Your goal ▸ Write out all the data verbatim. Skip images.

(Dataset records begins)

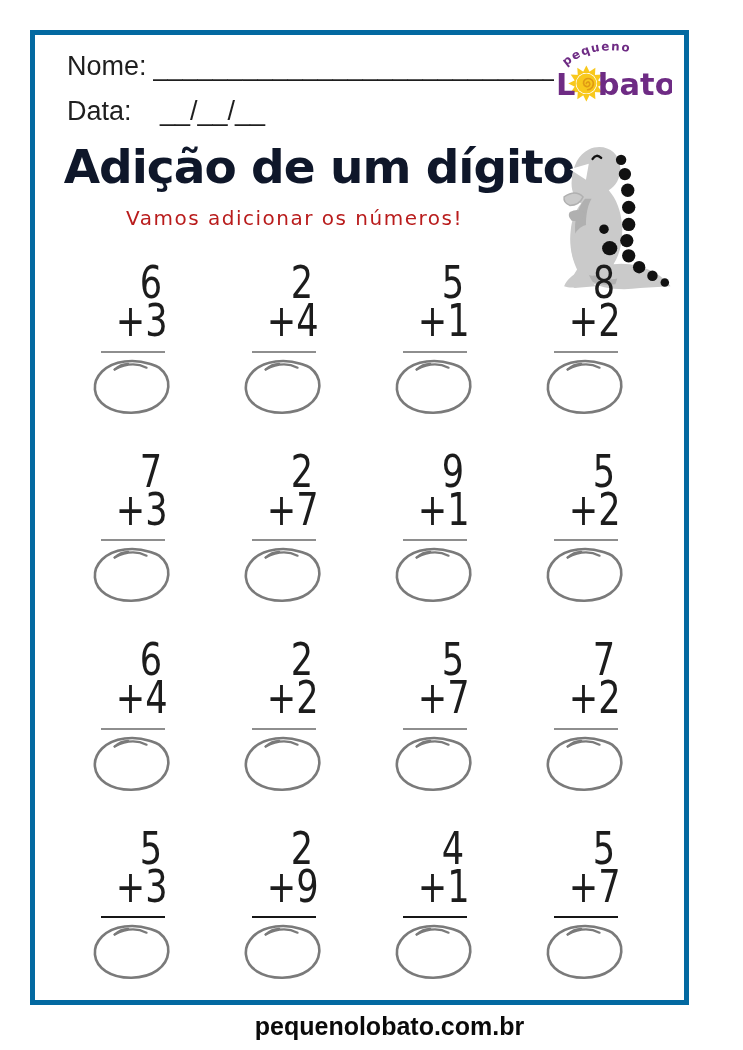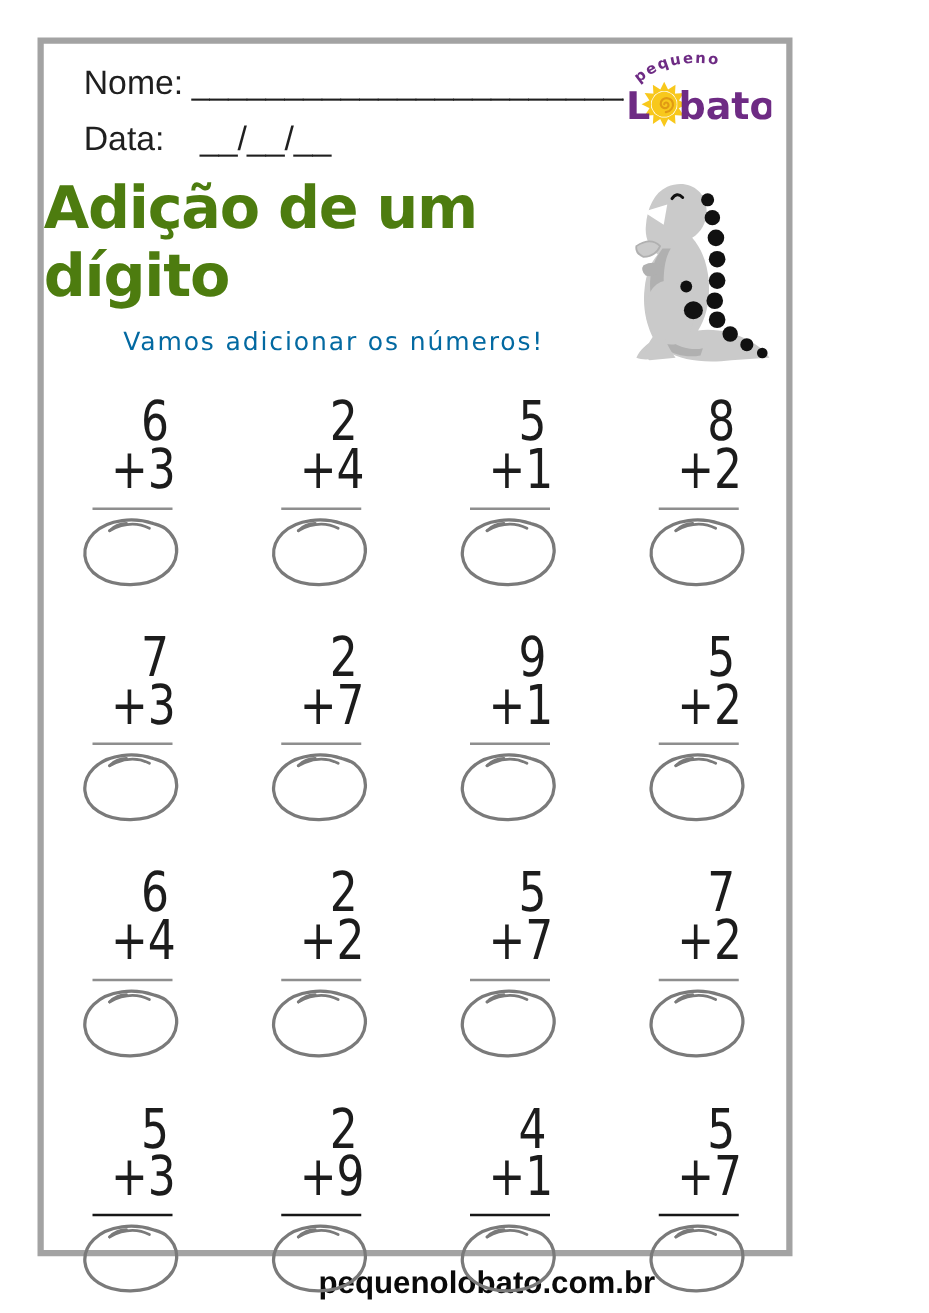--- a/index.html
+++ b/index.html
@@ -1,39 +1,39 @@
 <!DOCTYPE html>
 <html><head>
 <meta charset="utf-8">
 <style>
   * { margin:0; padding:0; box-sizing:border-box; }
   html,body { width:743px; height:1050px; background:#ffffff; overflow:hidden;
               font-family:"Liberation Sans", sans-serif; }
 
-  .frame { position:relative; margin:30px 30px 0 30px; width:604px; height:975px;
-           border:5px solid #a3a3a3; background:#fff; }
+  .frame { position:relative; margin:30px 30px 0 30px; width:659px; height:975px;
+           border:5px solid #0369a1; background:#fff; }
 
   
   .name-row { display:flex; align-items:flex-end; padding:16px 130px 0 32px; }
   .name-label, .date-label { font-size:27px; color:#1f1f1f; }
   .blank { font-size:27px; color:#1f1f1f; white-space:nowrap; overflow:hidden; }
   .name-blank { flex:1; margin-left:6px; }
   .date-row { padding:14px 0 0 32px; }
   .date-blank { margin-left:24px; }
 
   
   .logo { position:absolute; top:5px; right:12px; width:118px; height:66px; }
 
   
-  .title { margin-top:12px; padding-right:110px; text-align:left;
+  .title { margin-top:12px; padding-right:110px; text-align:right;
            font-family:"DejaVu Sans", sans-serif; font-weight:bold;
-           font-size:47px; letter-spacing:-1px; color:#4d7c0f; }
+           font-size:47px; letter-spacing:-1px; color:#0f172a; }
   .subtitle { margin-top:12px; padding-right:130px; text-align:center;
               font-family:"DejaVu Sans", sans-serif; font-size:20px;
-              letter-spacing:1.5px; color:#0369a1; }
+              letter-spacing:1.5px; color:#b91c1c; }
 
   
   .dino { position:absolute; top:103px; right:4px; width:152px; height:152px; }
 
   
   .problems { display:grid; grid-template-columns:repeat(4,151px);
               justify-content:center; row-gap:38px; margin-top:34px; }
   .cell { display:flex; flex-direction:column; align-items:center; }
   .nums { width:58px; text-align:right; position:relative; left:6px;
           font-family:"DejaVu Sans", sans-serif; font-size:44px;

(Dataset records ends)

Answer below ▸
--- a/index.html
+++ b/index.html
@@ -1,39 +1,39 @@
 <!DOCTYPE html>
 <html><head>
 <meta charset="utf-8">
 <style>
   * { margin:0; padding:0; box-sizing:border-box; }
   html,body { width:743px; height:1050px; background:#ffffff; overflow:hidden;
               font-family:"Liberation Sans", sans-serif; }
 
-  .frame { position:relative; margin:30px 30px 0 30px; width:604px; height:975px;
-           border:5px solid #a3a3a3; background:#fff; }
+  .frame { position:relative; margin:30px 30px 0 30px; width:659px; height:975px;
+           border:5px solid #0369a1; background:#fff; }
 
   
   .name-row { display:flex; align-items:flex-end; padding:16px 130px 0 32px; }
   .name-label, .date-label { font-size:27px; color:#1f1f1f; }
   .blank { font-size:27px; color:#1f1f1f; white-space:nowrap; overflow:hidden; }
   .name-blank { flex:1; margin-left:6px; }
   .date-row { padding:14px 0 0 32px; }
   .date-blank { margin-left:24px; }
 
   
   .logo { position:absolute; top:5px; right:12px; width:118px; height:66px; }
 
   
-  .title { margin-top:12px; padding-right:110px; text-align:left;
+  .title { margin-top:12px; padding-right:110px; text-align:right;
            font-family:"DejaVu Sans", sans-serif; font-weight:bold;
-           font-size:47px; letter-spacing:-1px; color:#4d7c0f; }
+           font-size:47px; letter-spacing:-1px; color:#0f172a; }
   .subtitle { margin-top:12px; padding-right:130px; text-align:center;
               font-family:"DejaVu Sans", sans-serif; font-size:20px;
-              letter-spacing:1.5px; color:#0369a1; }
+              letter-spacing:1.5px; color:#b91c1c; }
 
   
   .dino { position:absolute; top:103px; right:4px; width:152px; height:152px; }
 
   
   .problems { display:grid; grid-template-columns:repeat(4,151px);
               justify-content:center; row-gap:38px; margin-top:34px; }
   .cell { display:flex; flex-direction:column; align-items:center; }
   .nums { width:58px; text-align:right; position:relative; left:6px;
           font-family:"DejaVu Sans", sans-serif; font-size:44px;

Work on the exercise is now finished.